_Task prompt:_
In the material below, find the line with "border: 6px solid" and the line with "text: communication ->", then output those two lines and every line between them, exactly.

_Given information:_
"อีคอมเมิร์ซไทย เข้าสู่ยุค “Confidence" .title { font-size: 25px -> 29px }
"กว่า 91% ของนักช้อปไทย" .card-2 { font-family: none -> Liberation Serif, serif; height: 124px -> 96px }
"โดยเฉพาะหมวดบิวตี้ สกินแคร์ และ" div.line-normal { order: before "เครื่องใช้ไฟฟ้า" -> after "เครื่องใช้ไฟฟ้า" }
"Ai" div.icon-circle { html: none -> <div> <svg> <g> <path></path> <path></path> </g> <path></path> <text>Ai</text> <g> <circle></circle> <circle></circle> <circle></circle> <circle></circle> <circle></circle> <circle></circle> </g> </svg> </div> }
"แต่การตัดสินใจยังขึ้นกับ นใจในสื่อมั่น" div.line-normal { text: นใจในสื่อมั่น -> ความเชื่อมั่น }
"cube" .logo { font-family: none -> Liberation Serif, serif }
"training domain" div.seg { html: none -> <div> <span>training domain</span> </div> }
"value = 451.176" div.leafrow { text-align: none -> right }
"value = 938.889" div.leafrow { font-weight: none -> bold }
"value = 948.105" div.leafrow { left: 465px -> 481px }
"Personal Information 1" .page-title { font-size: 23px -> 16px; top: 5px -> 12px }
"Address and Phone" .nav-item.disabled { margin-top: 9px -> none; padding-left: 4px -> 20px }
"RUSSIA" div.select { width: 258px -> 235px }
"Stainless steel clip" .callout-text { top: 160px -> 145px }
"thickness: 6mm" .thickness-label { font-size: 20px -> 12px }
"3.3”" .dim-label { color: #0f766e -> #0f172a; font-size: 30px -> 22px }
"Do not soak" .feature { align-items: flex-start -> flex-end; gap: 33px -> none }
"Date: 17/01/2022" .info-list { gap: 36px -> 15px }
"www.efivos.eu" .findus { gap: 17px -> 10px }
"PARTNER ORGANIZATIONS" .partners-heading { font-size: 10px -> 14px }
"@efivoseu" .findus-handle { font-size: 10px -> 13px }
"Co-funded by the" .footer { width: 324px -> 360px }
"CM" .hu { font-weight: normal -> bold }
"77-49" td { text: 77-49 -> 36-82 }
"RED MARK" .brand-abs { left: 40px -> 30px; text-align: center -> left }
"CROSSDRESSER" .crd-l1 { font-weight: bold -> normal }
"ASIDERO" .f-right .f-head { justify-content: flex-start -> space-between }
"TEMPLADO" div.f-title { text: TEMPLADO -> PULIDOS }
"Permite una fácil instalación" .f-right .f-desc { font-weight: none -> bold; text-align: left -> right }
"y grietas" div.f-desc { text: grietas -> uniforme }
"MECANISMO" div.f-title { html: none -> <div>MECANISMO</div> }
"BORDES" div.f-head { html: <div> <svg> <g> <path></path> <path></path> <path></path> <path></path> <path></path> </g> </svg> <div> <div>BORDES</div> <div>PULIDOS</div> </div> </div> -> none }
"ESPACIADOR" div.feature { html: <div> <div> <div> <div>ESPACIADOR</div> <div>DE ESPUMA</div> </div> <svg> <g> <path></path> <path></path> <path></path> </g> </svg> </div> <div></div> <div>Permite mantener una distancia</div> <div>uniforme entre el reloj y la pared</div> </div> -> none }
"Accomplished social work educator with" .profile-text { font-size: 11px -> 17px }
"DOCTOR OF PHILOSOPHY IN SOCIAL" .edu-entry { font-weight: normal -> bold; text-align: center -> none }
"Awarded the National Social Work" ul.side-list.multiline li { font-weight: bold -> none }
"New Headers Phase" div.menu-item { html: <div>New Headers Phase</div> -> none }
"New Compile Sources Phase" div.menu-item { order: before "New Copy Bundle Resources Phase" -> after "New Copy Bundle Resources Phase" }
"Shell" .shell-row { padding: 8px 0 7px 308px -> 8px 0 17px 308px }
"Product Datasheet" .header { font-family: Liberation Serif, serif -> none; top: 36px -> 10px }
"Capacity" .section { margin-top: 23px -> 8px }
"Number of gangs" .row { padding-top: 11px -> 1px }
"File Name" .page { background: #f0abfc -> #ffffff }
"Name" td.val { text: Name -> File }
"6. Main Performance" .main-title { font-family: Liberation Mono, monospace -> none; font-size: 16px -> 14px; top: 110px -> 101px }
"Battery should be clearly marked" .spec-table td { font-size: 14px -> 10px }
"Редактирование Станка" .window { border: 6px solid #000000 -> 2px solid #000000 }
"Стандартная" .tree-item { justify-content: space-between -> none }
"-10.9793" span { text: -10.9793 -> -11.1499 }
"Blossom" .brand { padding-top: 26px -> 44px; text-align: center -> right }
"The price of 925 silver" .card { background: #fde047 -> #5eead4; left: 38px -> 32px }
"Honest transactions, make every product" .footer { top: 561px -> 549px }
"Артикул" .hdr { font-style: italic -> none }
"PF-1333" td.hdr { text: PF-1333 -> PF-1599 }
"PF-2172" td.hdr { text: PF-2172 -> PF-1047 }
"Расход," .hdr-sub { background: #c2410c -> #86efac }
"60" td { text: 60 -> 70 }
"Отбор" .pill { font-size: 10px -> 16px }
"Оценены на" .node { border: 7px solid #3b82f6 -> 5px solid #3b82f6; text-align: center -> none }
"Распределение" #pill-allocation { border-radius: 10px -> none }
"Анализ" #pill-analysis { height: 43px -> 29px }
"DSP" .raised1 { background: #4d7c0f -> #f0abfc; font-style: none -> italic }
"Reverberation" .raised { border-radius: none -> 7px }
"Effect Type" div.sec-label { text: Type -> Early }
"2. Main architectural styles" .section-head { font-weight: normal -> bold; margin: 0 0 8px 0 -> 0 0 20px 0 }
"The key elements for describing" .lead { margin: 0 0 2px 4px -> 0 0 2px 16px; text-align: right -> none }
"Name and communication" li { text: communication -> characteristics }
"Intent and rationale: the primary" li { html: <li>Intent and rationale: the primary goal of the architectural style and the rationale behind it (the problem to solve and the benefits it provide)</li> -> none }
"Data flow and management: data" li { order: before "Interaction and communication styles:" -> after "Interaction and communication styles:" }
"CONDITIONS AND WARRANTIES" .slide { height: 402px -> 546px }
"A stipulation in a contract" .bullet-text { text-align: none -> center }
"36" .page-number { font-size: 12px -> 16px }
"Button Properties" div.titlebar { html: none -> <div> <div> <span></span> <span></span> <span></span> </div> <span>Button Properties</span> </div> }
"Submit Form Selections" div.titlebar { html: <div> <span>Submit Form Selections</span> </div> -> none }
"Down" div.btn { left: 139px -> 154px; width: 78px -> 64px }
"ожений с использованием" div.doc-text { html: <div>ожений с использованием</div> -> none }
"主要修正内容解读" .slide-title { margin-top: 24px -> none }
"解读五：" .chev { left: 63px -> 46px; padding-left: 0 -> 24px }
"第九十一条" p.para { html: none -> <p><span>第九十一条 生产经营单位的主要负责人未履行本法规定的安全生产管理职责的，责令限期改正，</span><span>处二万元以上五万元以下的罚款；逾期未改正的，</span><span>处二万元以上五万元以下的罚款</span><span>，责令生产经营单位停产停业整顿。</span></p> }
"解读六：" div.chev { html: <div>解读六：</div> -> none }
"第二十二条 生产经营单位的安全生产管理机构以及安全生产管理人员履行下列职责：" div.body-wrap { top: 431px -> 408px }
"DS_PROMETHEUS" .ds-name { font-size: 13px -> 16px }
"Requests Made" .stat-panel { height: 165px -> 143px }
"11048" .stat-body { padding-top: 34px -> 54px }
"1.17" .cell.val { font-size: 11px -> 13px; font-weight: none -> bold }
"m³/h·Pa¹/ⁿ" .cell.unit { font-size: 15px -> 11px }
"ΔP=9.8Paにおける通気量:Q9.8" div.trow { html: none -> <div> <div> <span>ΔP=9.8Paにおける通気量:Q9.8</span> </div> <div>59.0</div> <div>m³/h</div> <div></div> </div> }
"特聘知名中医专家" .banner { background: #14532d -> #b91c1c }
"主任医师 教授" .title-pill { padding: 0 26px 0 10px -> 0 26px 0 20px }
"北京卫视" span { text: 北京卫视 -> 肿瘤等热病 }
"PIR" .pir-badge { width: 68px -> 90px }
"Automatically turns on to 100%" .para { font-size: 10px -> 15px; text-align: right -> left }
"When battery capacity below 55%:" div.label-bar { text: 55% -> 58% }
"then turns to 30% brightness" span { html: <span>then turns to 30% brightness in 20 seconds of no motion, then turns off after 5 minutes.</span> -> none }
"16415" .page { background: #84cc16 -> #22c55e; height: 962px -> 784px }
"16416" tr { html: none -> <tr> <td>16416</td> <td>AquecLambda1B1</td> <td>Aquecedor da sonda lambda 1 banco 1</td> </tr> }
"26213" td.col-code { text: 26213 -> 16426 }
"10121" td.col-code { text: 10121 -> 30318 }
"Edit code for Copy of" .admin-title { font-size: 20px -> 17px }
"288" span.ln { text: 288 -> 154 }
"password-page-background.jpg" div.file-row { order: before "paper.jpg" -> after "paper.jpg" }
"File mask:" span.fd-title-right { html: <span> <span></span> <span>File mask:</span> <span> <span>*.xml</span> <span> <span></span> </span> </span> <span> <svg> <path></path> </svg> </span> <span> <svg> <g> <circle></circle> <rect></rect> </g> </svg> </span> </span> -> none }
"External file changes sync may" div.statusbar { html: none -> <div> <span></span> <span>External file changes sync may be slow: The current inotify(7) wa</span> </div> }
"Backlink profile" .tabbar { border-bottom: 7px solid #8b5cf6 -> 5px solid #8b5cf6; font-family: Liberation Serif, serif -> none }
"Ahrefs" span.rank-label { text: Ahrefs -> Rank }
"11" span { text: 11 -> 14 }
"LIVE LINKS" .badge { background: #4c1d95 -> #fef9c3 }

_Output below:_
"Редактирование Станка" .window { border: 6px solid #000000 -> 2px solid #000000 }
"Стандартная" .tree-item { justify-content: space-between -> none }
"-10.9793" span { text: -10.9793 -> -11.1499 }
"Blossom" .brand { padding-top: 26px -> 44px; text-align: center -> right }
"The price of 925 silver" .card { background: #fde047 -> #5eead4; left: 38px -> 32px }
"Honest transactions, make every product" .footer { top: 561px -> 549px }
"Артикул" .hdr { font-style: italic -> none }
"PF-1333" td.hdr { text: PF-1333 -> PF-1599 }
"PF-2172" td.hdr { text: PF-2172 -> PF-1047 }
"Расход," .hdr-sub { background: #c2410c -> #86efac }
"60" td { text: 60 -> 70 }
"Отбор" .pill { font-size: 10px -> 16px }
"Оценены на" .node { border: 7px solid #3b82f6 -> 5px solid #3b82f6; text-align: center -> none }
"Распределение" #pill-allocation { border-radius: 10px -> none }
"Анализ" #pill-analysis { height: 43px -> 29px }
"DSP" .raised1 { background: #4d7c0f -> #f0abfc; font-style: none -> italic }
"Reverberation" .raised { border-radius: none -> 7px }
"Effect Type" div.sec-label { text: Type -> Early }
"2. Main architectural styles" .section-head { font-weight: normal -> bold; margin: 0 0 8px 0 -> 0 0 20px 0 }
"The key elements for describing" .lead { margin: 0 0 2px 4px -> 0 0 2px 16px; text-align: right -> none }
"Name and communication" li { text: communication -> characteristics }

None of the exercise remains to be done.